Leadership is most successful when you are supported by a strong staffing body which is empowered through distributed leadership to be successful in its role and able to focus on the most important thing: teaching and learning. At Cardiff High School, we have continued to invest in, communicate with, prioritise and nurture our staff in order to successfully build capacity, goodwill, and resilience.
And the final element to our success? A sense of humour and an inclusive school ethos where everyone is supported and challenged with a collaborative coaching culture. The Olevi TLC model has indeed borne out and as a school we have transversed each of the components and ultimately found that sweet spot in the model to ensure that staff and pupils have been looked after, have been safe and have been successful.
We are currently planning for a strategic rather than operational focus in the new academic year, with learning at the heart of our plans. We are intent on reigniting, regenerating and realising a passion for learning in both our pupils and staff and are excited for September.

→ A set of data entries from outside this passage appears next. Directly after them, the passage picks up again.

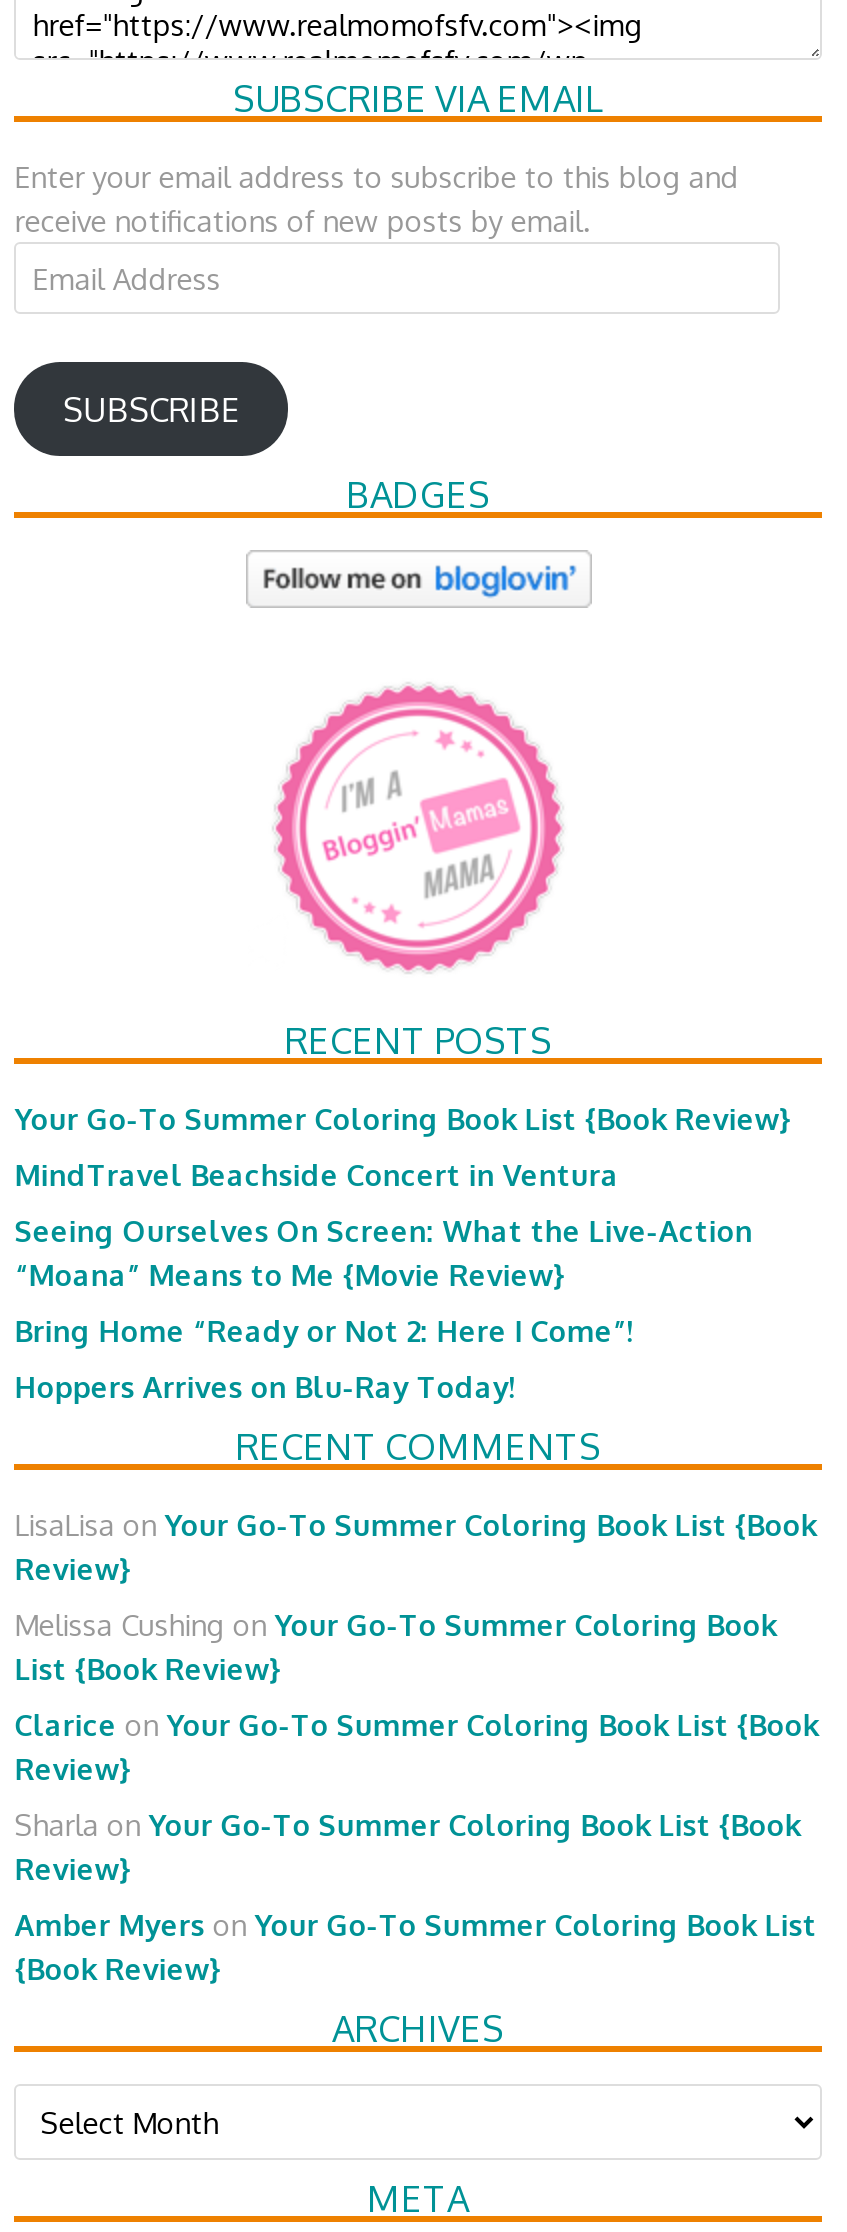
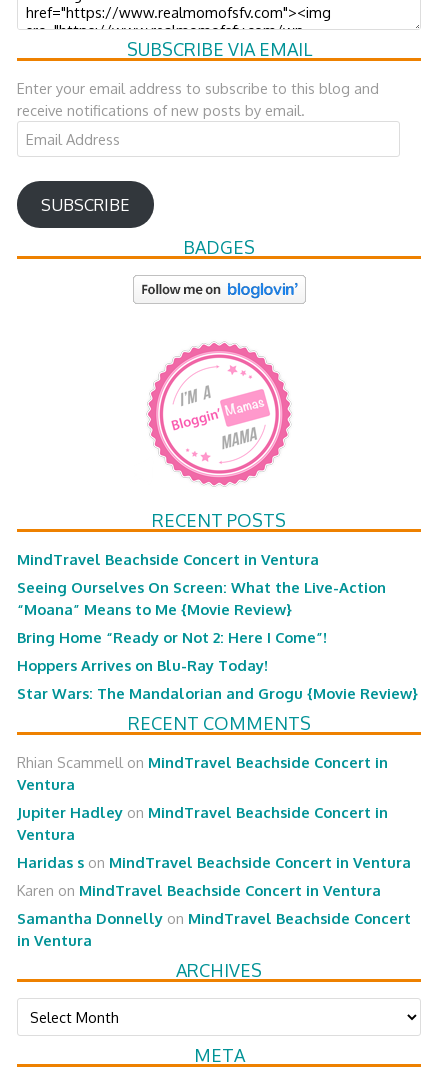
- Your Go-To Summer Coloring Book List {Book Review}

+ Star Wars: The Mandalorian and Grogu {Movie Review}

- LisaLisa on Your Go-To Summer Coloring Book List {Book
- Review}
+ Rhian Scammell on MindTravel Beachside Concert in
+ Ventura

- Melissa Cushing on Your Go-To Summer Coloring Book
- List {Book Review}
+ Jupiter Hadley on MindTravel Beachside Concert in
+ Ventura

- Clarice on Your Go-To Summer Coloring Book List {Book
- Review}
+ Haridas s on MindTravel Beachside Concert in Ventura

- Sharla on Your Go-To Summer Coloring Book List {Book
- Review}
+ Karen on MindTravel Beachside Concert in Ventura

- Amber Myers on Your Go-To Summer Coloring Book List
- {Book Review}
+ Samantha Donnelly on MindTravel Beachside Concert
+ in Ventura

I would like to take this opportunity to wish everyone a restful and enjoyable Summer break. Hopefully better days are on the horizon. Diolch o galon pawb.
Mr S Thompson
Deputy Headteacher / Dirpwy Bennaeth
Cardiff High School / Ysgol Uwchradd Caerdydd
We are extremely grateful and inspired by this contribution from Simon, who is one of our stalwart correspondents. I know he struggled to find time to put pen to paper but I am sure you will agree it was worth the effort. His account of how his school has responded over the last five terms clearly describes how a successful school based on a collaborative learning community with a can-do, will-do attitude can overcome adversity.
We hope he and the rest of the staff at Cardiff High School have a well earned rest.